首页 > 解决方案 > How to print "\t" in awk

问题描述

I need to read a file, ignore some lines and print the lines I want with their tab delimiters as strings i.e. input line:-

1 7579643 . C <DEL> . . DP=417;DPADJ=1471;RO=417;AO=1054;AF=0.716519374575119;END=7579660;SVLEN=17;SVTYPE=DEL;SVCONF=HIGH . .

output line:-

1\t7579643\t.\tC\t<DEL>\t.\t.\tDP=417;DPADJ=1471;RO=417;AO=1054;AF=0.716519374575119;END=7579660;SVLEN=17;SVTYPE=DEL;SVCONF=HIGH\t.\t.

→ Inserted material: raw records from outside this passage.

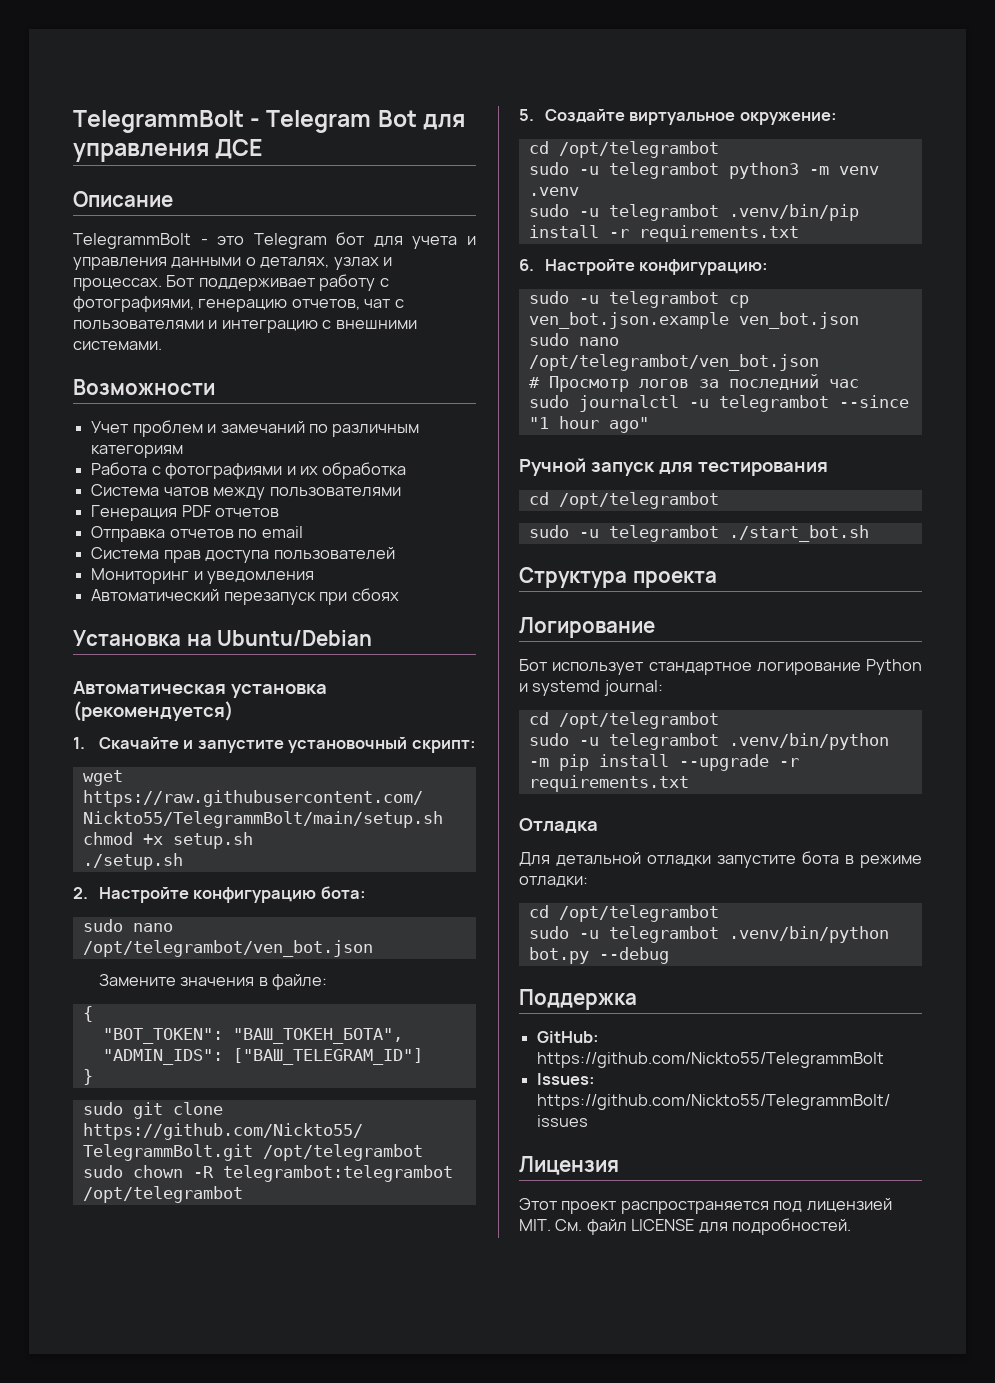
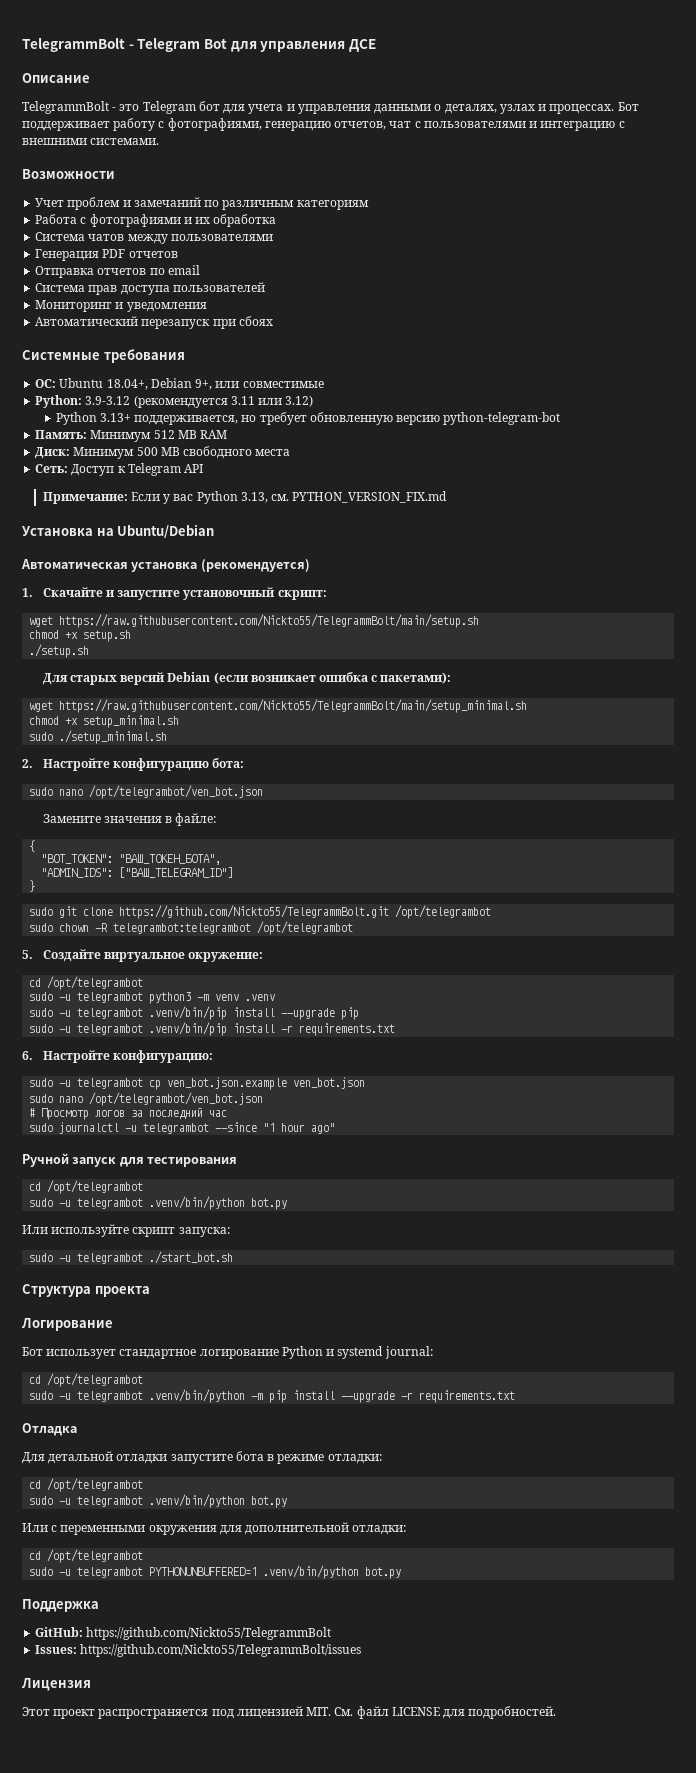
+ Системные требования
+ ОС: Ubuntu 18.04+, Debian 9+, или совместимые
+ Python: 3.9-3.12 (рекомендуется 3.11 или 3.12)
+ Python 3.13+ поддерживается, но требует обновленную версию python-telegram-bot
+ Память: Минимум 512 MB RAM
+ Диск: Минимум 500 MB свободного места
+ Сеть: Доступ к Telegram API
+ Примечание: Если у вас Python 3.13, см. PYTHON_VERSION_FIX.md
+ Для старых версий Debian (если возникает ошибка с пакетами):
+ wget https://raw.githubusercontent.com/Nickto55/TelegrammBolt/main/setup_minimal.sh
+ chmod +x setup_minimal.sh
+ sudo ./setup_minimal.sh
+ sudo -u telegrambot .venv/bin/pip install --upgrade pip
  Ручной запуск для тестирования
  cd /opt/telegrambot
+ sudo -u telegrambot .venv/bin/python bot.py
+ Или используйте скрипт запуска:
  Для детальной отладки запустите бота в режиме отладки:
  cd /opt/telegrambot
- sudo -u telegrambot .venv/bin/python bot.py --debug
+ sudo -u telegrambot .venv/bin/python bot.py
+ Или с переменными окружения для дополнительной отладки:
+ cd /opt/telegrambot
+ sudo -u telegrambot PYTHONUNBUFFERED=1 .venv/bin/python bot.py

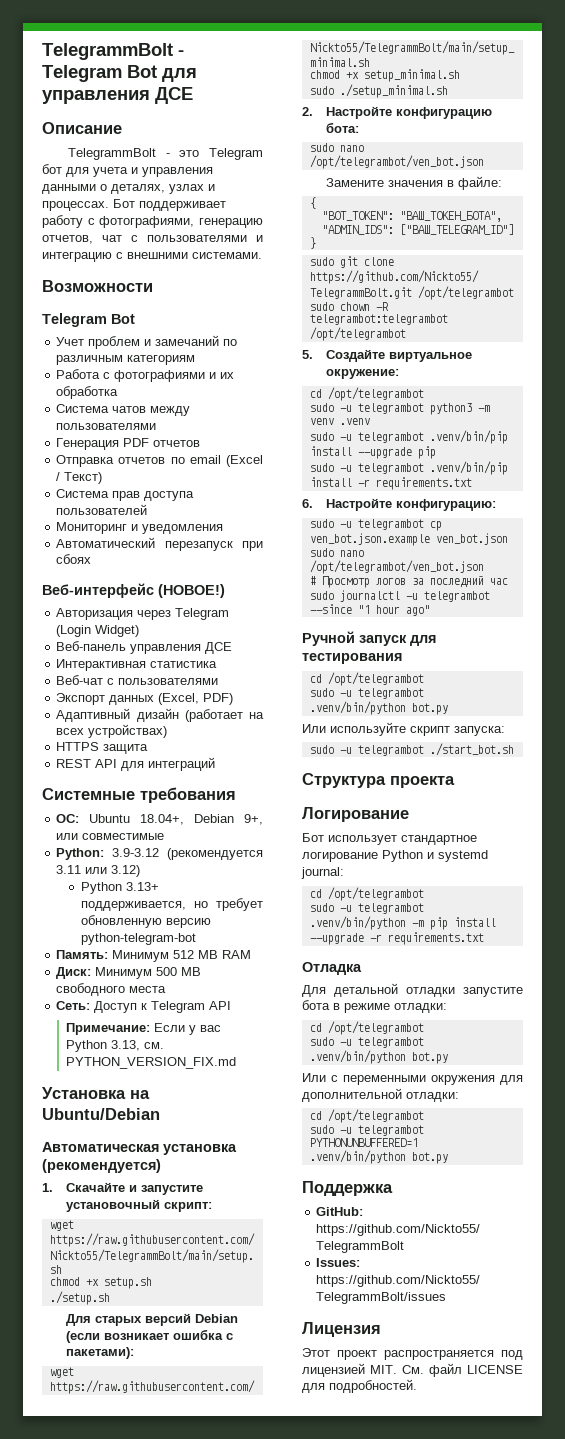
  Возможности
+ Telegram Bot
- Отправка отчетов по email
+ Отправка отчетов по email (Excel / Текст)
+ Веб-интерфейс (НОВОЕ!)
+ Авторизация через Telegram (Login Widget)
+ Веб-панель управления ДСЕ
+ Интерактивная статистика
+ Веб-чат с пользователями
+ Экспорт данных (Excel, PDF)
+ Адаптивный дизайн (работает на всех устройствах)
+ HTTPS защита
+ REST API для интеграций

Can this be achieved in awk?

At the moment I have this:-

awk 'BEGIN{FS="\n"}{gsub(/\t/, /\\t/); if ($1 !~/#/) print $1}' test.vcf

But my output strings not showing the separators correctly:-

1075796430.0C0<DEL>0.0.0DP=417;DPADJ=1471;RO=417;AO=1054;AF=0.716519374575119;END=7579660;SVLEN=17;SVTYPE=DEL;SVCONF=HIGH0.0.

Happy to do it in plain bash or sed etc.

标签: awk

解决方案


Well, you have FS="\n" and I don't understand it in this context and could therefore be off with this one but:

$ awk 'BEGIN{FS="\t";OFS="\\t"}{$1=$1;print}' file

Explained:

awk '
BEGIN {       
    FS="\t"    # tab separated
    OFS="\\t"  # \t string separated
}
{
    $1=$1      # rebuild the record
    print      # output
}' file

(Maybe changing that FS="\n" alone would fix your problem, didn't try that, too many tabs to fix.)